What the task asks:
Please write out the lines of the data exactly, beginning with the first and ending with the line containing "- When we use"; leave the pictures behind.

________________________

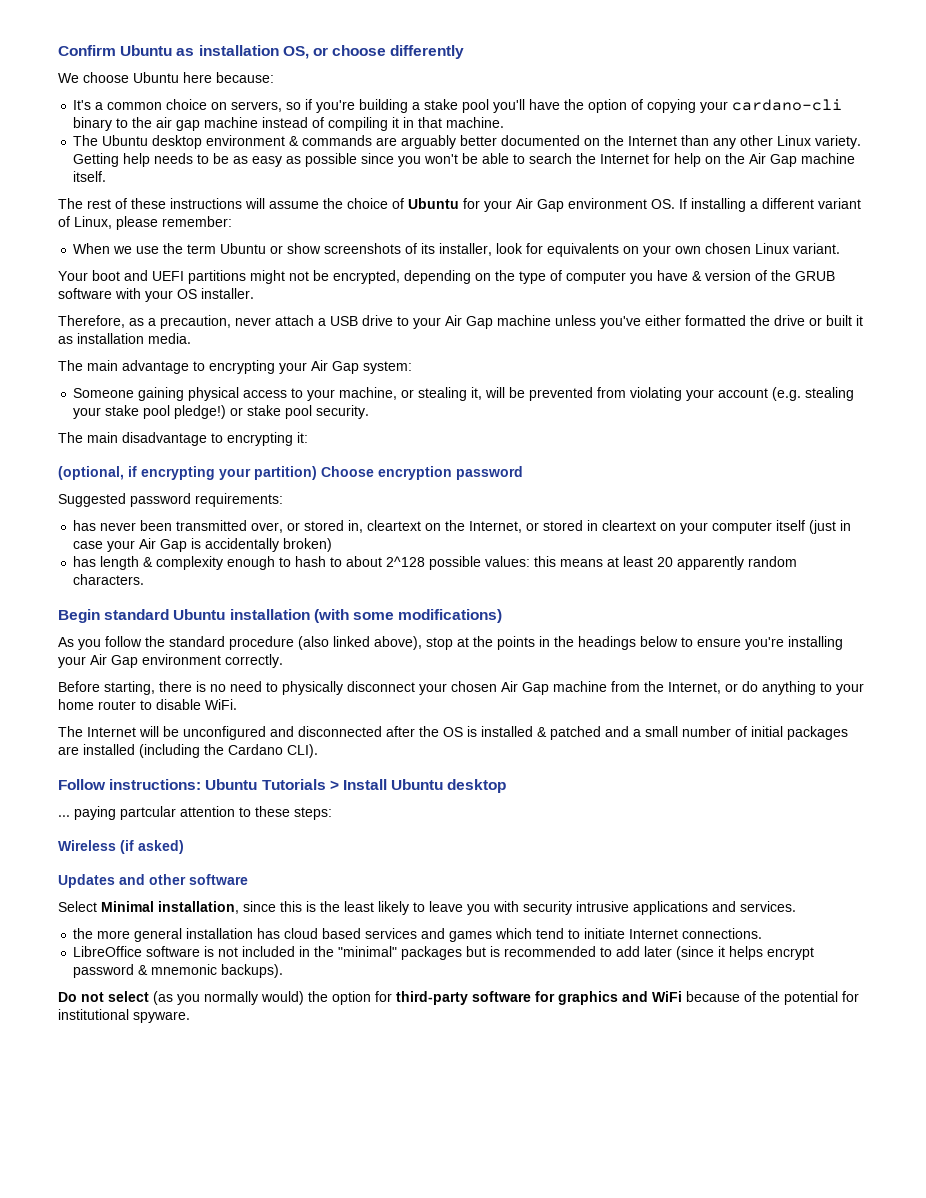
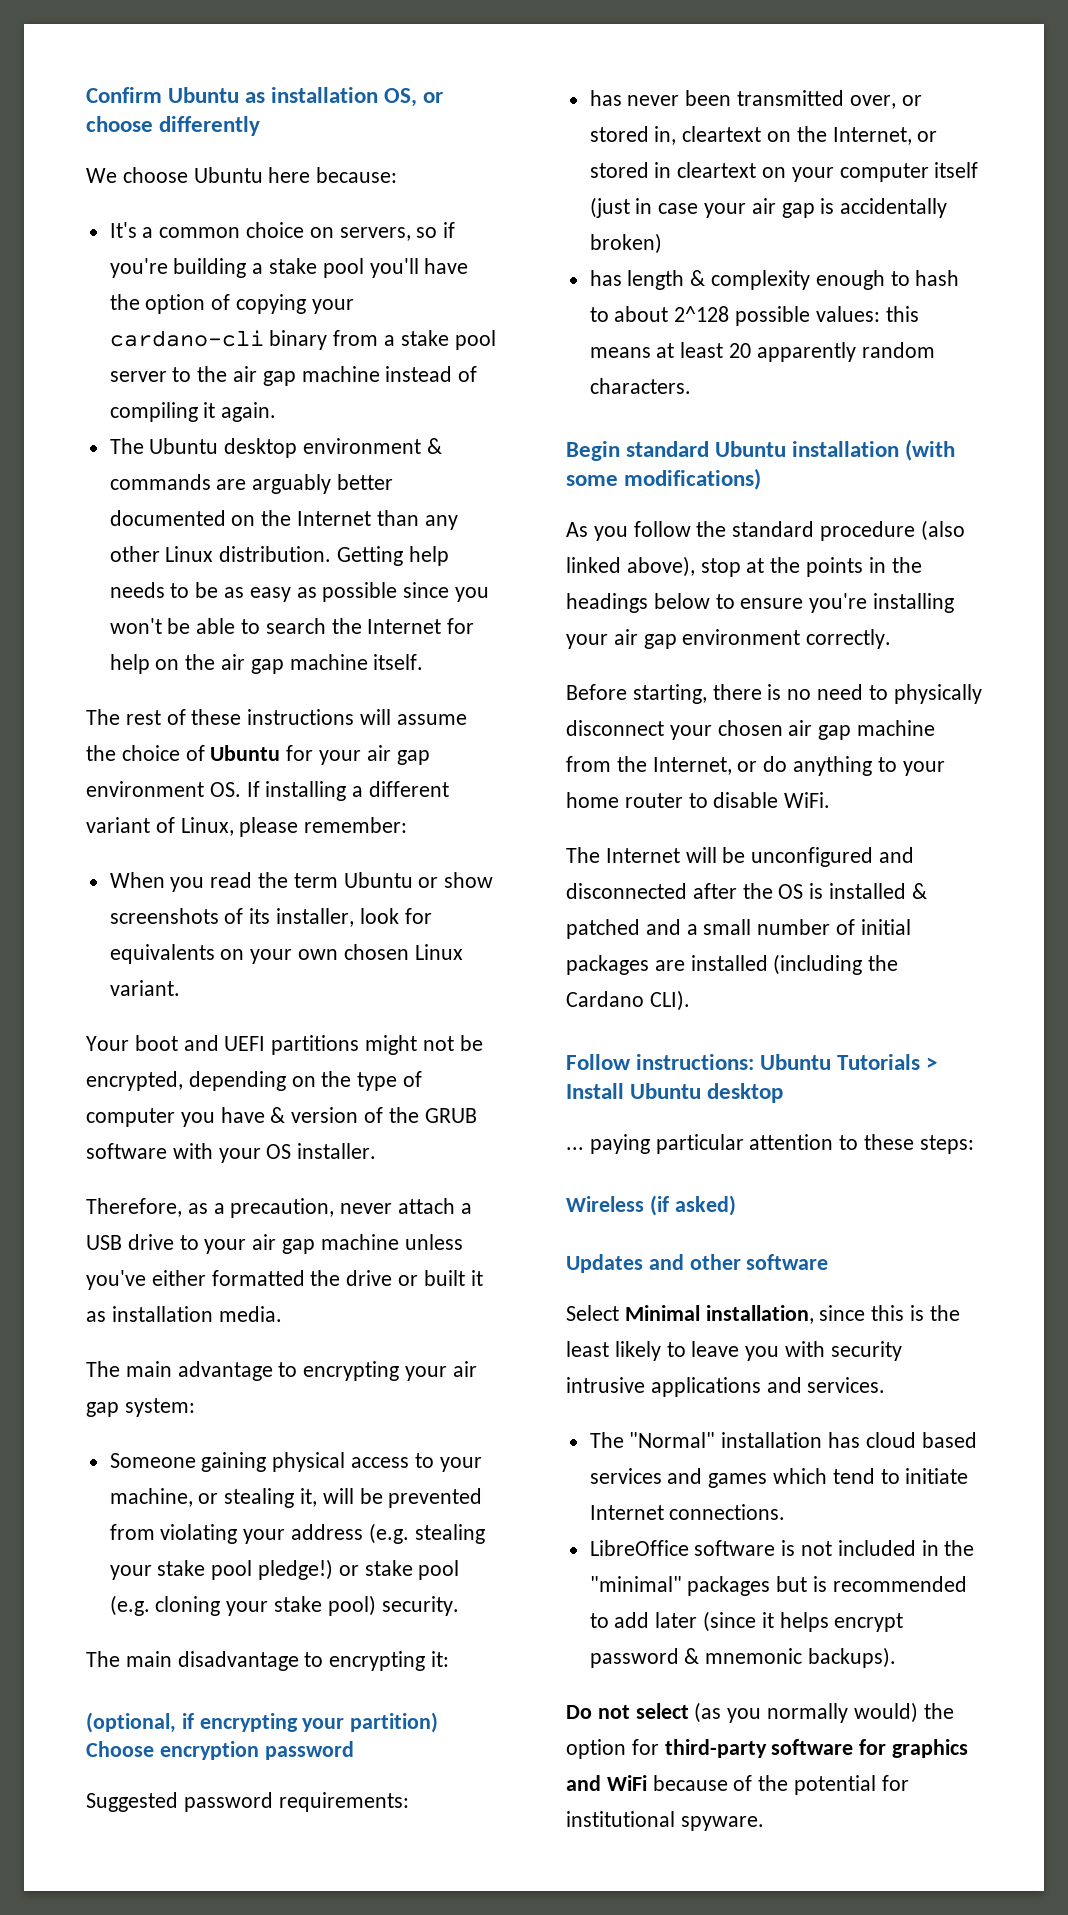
- It's a common choice on servers, so if you're building a stake pool you'll have the option of copying your cardano-cli binary to the air gap machine instead of compiling it in that machine.
+ It's a common choice on servers, so if you're building a stake pool you'll have the option of copying your cardano-cli binary from a stake pool server to the air gap machine instead of compiling it again.
- The Ubuntu desktop environment & commands are arguably better documented on the Internet than any other Linux variety.
+ The Ubuntu desktop environment & commands are arguably better documented on the Internet than any other Linux distribution.
- Getting help needs to be as easy as possible since you won't be able to search the Internet for help on the Air Gap machine itself.
+ Getting help needs to be as easy as possible since you won't be able to search the Internet for help on the air gap machine itself.
- The rest of these instructions will assume the choice of Ubuntu for your Air Gap environment OS. If installing a different variant of Linux, please remember:
+ The rest of these instructions will assume the choice of Ubuntu for your air gap environment OS. If installing a different variant of Linux, please remember:
- When we use the term Ubuntu or show screenshots of its installer, look for equivalents on your own chosen Linux variant.
+ When you read the term Ubuntu or show screenshots of its installer, look for equivalents on your own chosen Linux variant.
- Therefore, as a precaution, never attach a USB drive to your Air Gap machine unless you've either formatted the drive or built it as installation media.
+ Therefore, as a precaution, never attach a USB drive to your air gap machine unless you've either formatted the drive or built it as installation media.
- The main advantage to encrypting your Air Gap system:
+ The main advantage to encrypting your air gap system:
- Someone gaining physical access to your machine, or stealing it, will be prevented from violating your account (e.g. stealing your stake pool pledge!) or stake pool security.
+ Someone gaining physical access to your machine, or stealing it, will be prevented from violating your address (e.g. stealing your stake pool pledge!) or stake pool (e.g. cloning your stake pool) security.
- has never been transmitted over, or stored in, cleartext on the Internet, or stored in cleartext on your computer itself (just in case your Air Gap is accidentally broken)
+ has never been transmitted over, or stored in, cleartext on the Internet, or stored in cleartext on your computer itself (just in case your air gap is accidentally broken)
- As you follow the standard procedure (also linked above), stop at the points in the headings below to ensure you're installing your Air Gap environment correctly.
+ As you follow the standard procedure (also linked above), stop at the points in the headings below to ensure you're installing your air gap environment correctly.
- Before starting, there is no need to physically disconnect your chosen Air Gap machine from the Internet, or do anything to your home router to disable WiFi.
+ Before starting, there is no need to physically disconnect your chosen air gap machine from the Internet, or do anything to your home router to disable WiFi.
- ... paying partcular attention to these steps:
+ ... paying particular attention to these steps:
- the more general installation has cloud based services and games which tend to initiate Internet connections.
+ The "Normal" installation has cloud based services and games which tend to initiate Internet connections.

________________________

Result of the task:
- It's a common choice on servers, so if you're building a stake pool you'll have the option of copying your cardano-cli binary to the air gap machine instead of compiling it in that machine.
+ It's a common choice on servers, so if you're building a stake pool you'll have the option of copying your cardano-cli binary from a stake pool server to the air gap machine instead of compiling it again.
- The Ubuntu desktop environment & commands are arguably better documented on the Internet than any other Linux variety.
+ The Ubuntu desktop environment & commands are arguably better documented on the Internet than any other Linux distribution.
- Getting help needs to be as easy as possible since you won't be able to search the Internet for help on the Air Gap machine itself.
+ Getting help needs to be as easy as possible since you won't be able to search the Internet for help on the air gap machine itself.
- The rest of these instructions will assume the choice of Ubuntu for your Air Gap environment OS. If installing a different variant of Linux, please remember:
+ The rest of these instructions will assume the choice of Ubuntu for your air gap environment OS. If installing a different variant of Linux, please remember:
- When we use the term Ubuntu or show screenshots of its installer, look for equivalents on your own chosen Linux variant.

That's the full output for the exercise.